For the steps some key points are the start,stop,center point and distance between floors or decks.
I make sure to check everything for square,plumb,level and note any variations from it.If anchoring to the tread then measure distance from center and amount of rotation from your known point to each anchor point and drop(or rise) from last known point.If anchoring to an apron(the vertical that runs perpendicular to the tread following the path of the handrail)then as long as the apron(what we called it,I`m not sure what the joiners called it)is a consistent radius(check it) then you have more wiggle room.

As mentioned,do what you can on site and in order to maintain those parameters while adding "lettuce"(we called it fruit salad) and final welding be sure to get references for the assemblies too.We used thin ply and "joggle sticks" to chart this and transfer it to the jig.Once you`re used to them,joggle sticks and story sticks are more accurate than a tape is,especially if you "burn and inch" (or in my case ten,it`s easier to spot a potential mistake).

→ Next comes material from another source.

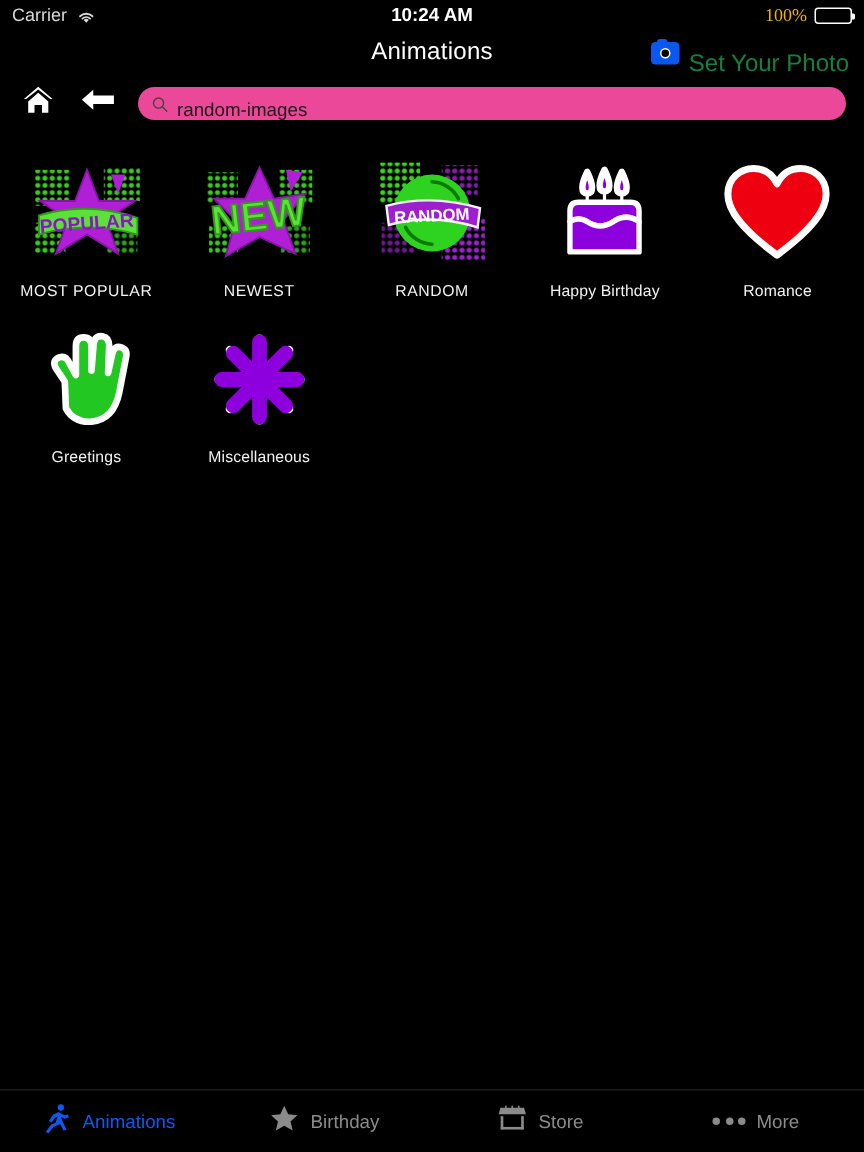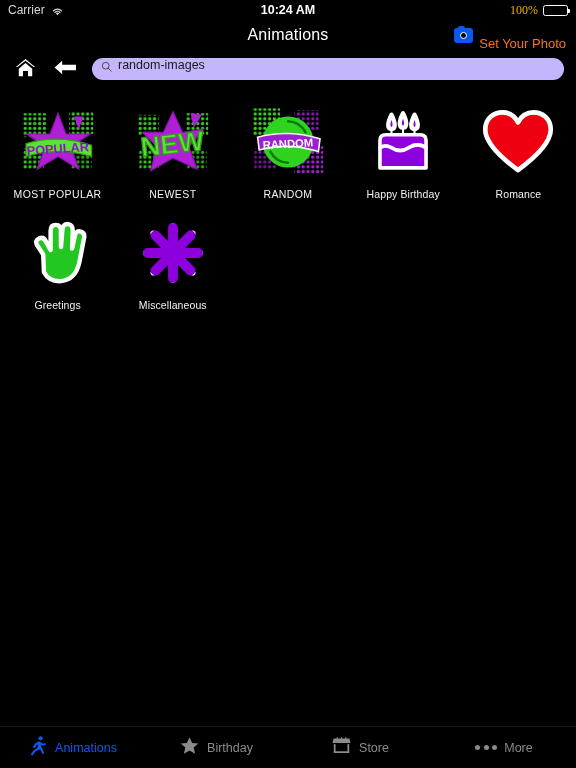"Set Your Photo" .nav-action-label { color: #f97316 -> #15803d; font-size: 13px -> 16px }
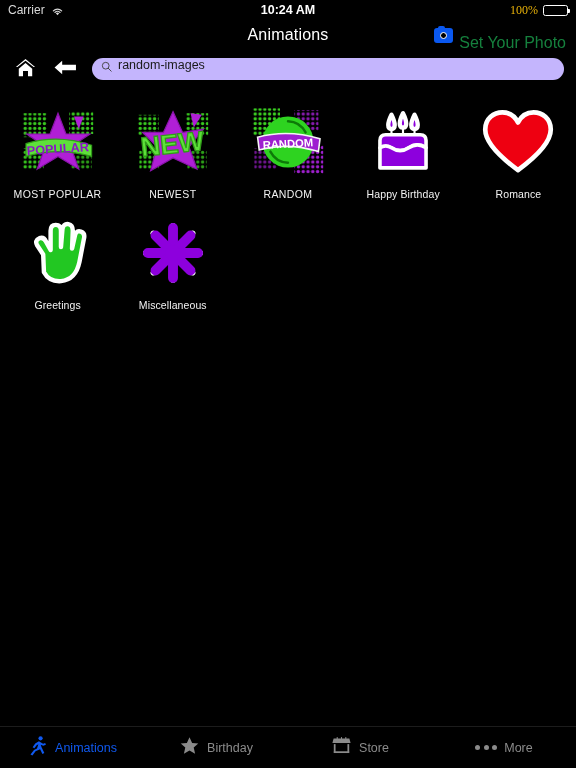"random-images" .search-field { align-items: flex-start -> flex-end; background: #c4b5fd -> #ec4899 }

The whole point to making all these measurements and reference points is to recreate the space in the shop.Do whatever you need to in order to achieve that.If you`re careful and accurate then as long as it doesn`t spring too badly when you release it from the jig then it will fit on site.If it does spring(don`t just cut it all loose,release in increments) then you still have the jig to anchor and bend from and the reference points to aim for.
Correct welding sequence will minimize distortion as you know.

That`s all I can remember right now.Hope it helps.
Spiral stairs can be a real challenge.I like to come well armed. :)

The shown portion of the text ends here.